§ DIRECTIONS FOR THIS TASK
Your output should match the listing below word for word, without any images.

§ RECORDS TO USE
==========
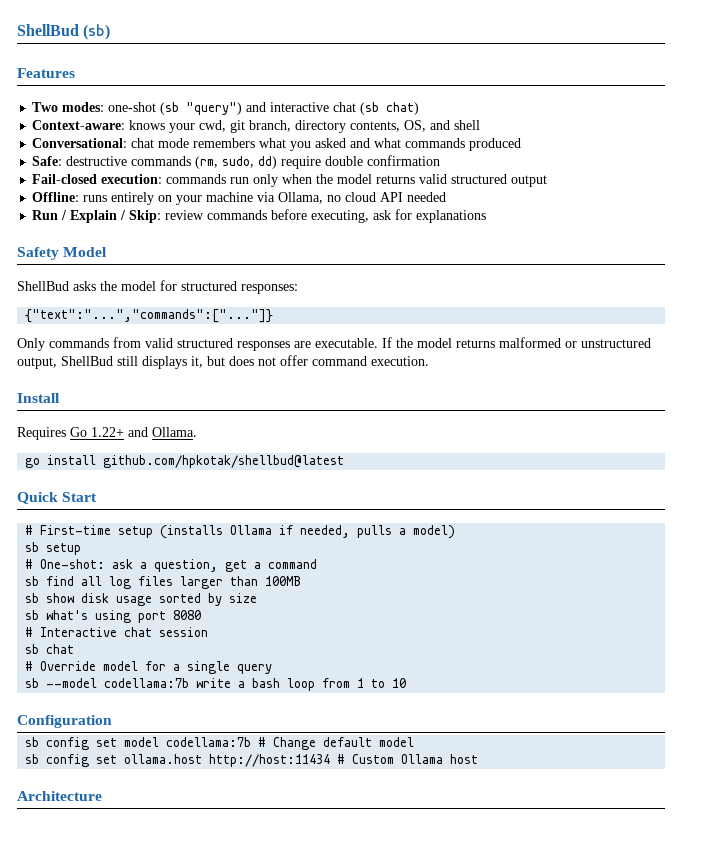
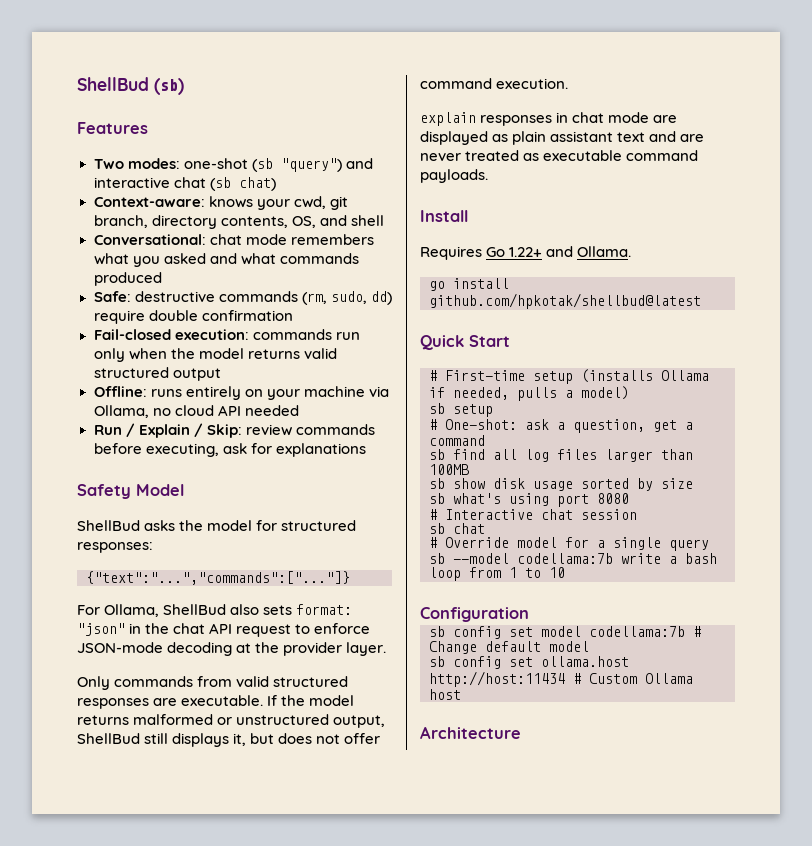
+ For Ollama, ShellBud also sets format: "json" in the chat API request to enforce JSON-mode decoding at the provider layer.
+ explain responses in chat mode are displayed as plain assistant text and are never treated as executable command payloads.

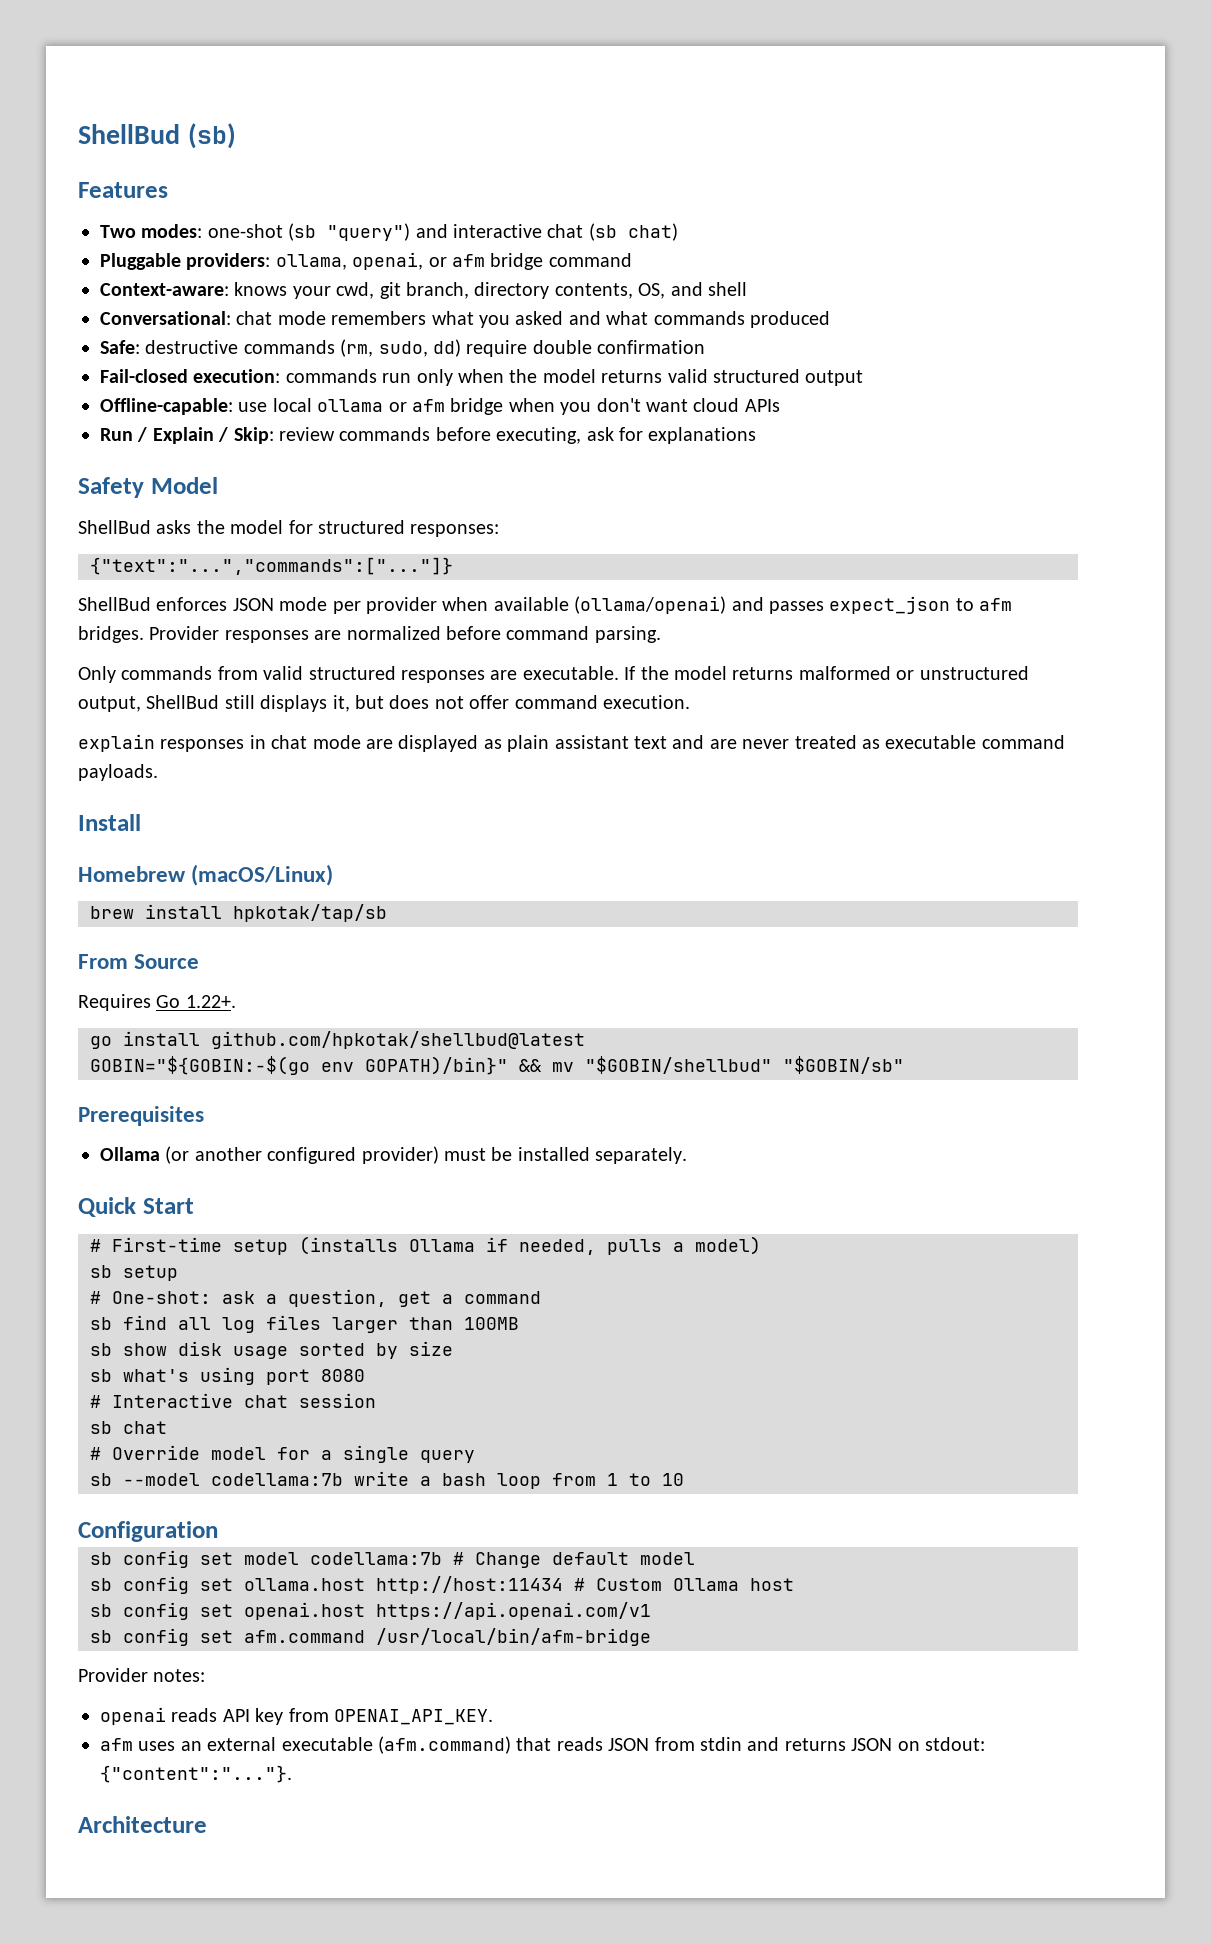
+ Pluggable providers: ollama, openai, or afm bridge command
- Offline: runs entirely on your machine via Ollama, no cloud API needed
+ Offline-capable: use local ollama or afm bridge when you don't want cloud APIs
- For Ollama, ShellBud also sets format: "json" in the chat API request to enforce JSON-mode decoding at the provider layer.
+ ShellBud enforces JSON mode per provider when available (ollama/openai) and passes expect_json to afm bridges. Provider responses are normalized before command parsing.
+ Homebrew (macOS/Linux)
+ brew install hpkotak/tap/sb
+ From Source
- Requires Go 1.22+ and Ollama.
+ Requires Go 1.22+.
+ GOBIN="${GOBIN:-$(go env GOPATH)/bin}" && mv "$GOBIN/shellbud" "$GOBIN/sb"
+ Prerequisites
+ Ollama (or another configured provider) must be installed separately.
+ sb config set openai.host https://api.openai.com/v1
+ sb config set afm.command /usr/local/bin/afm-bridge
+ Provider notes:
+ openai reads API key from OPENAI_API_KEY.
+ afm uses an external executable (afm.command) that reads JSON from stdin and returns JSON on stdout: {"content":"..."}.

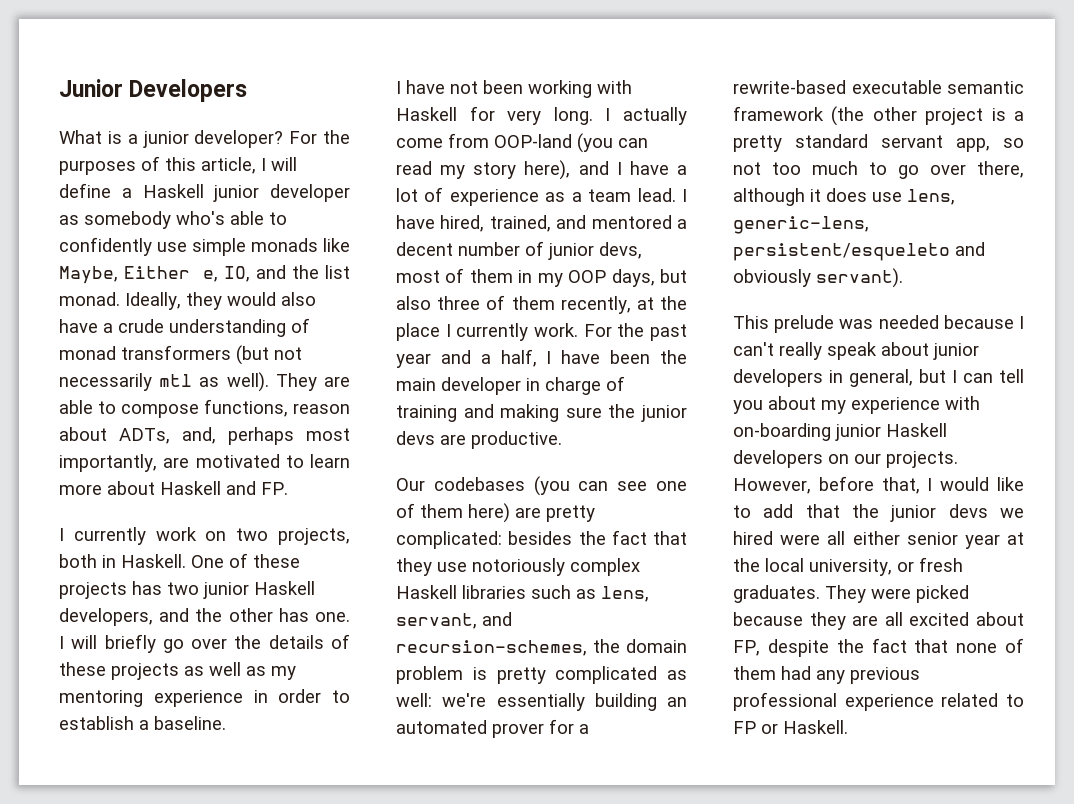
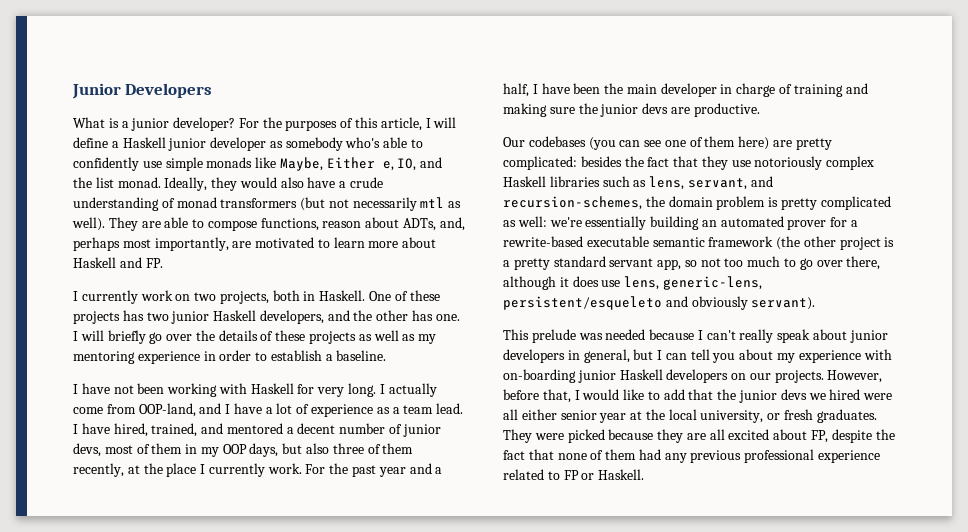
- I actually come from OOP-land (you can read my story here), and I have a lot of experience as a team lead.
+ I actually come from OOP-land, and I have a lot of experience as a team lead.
==========
§ ANSWER SECTION
+ For Ollama, ShellBud also sets format: "json" in the chat API request to enforce JSON-mode decoding at the provider layer.
+ explain responses in chat mode are displayed as plain assistant text and are never treated as executable command payloads.

+ Pluggable providers: ollama, openai, or afm bridge command
- Offline: runs entirely on your machine via Ollama, no cloud API needed
+ Offline-capable: use local ollama or afm bridge when you don't want cloud APIs
- For Ollama, ShellBud also sets format: "json" in the chat API request to enforce JSON-mode decoding at the provider layer.
+ ShellBud enforces JSON mode per provider when available (ollama/openai) and passes expect_json to afm bridges. Provider responses are normalized before command parsing.
+ Homebrew (macOS/Linux)
+ brew install hpkotak/tap/sb
+ From Source
- Requires Go 1.22+ and Ollama.
+ Requires Go 1.22+.
+ GOBIN="${GOBIN:-$(go env GOPATH)/bin}" && mv "$GOBIN/shellbud" "$GOBIN/sb"
+ Prerequisites
+ Ollama (or another configured provider) must be installed separately.
+ sb config set openai.host https://api.openai.com/v1
+ sb config set afm.command /usr/local/bin/afm-bridge
+ Provider notes:
+ openai reads API key from OPENAI_API_KEY.
+ afm uses an external executable (afm.command) that reads JSON from stdin and returns JSON on stdout: {"content":"..."}.

- I actually come from OOP-land (you can read my story here), and I have a lot of experience as a team lead.
+ I actually come from OOP-land, and I have a lot of experience as a team lead.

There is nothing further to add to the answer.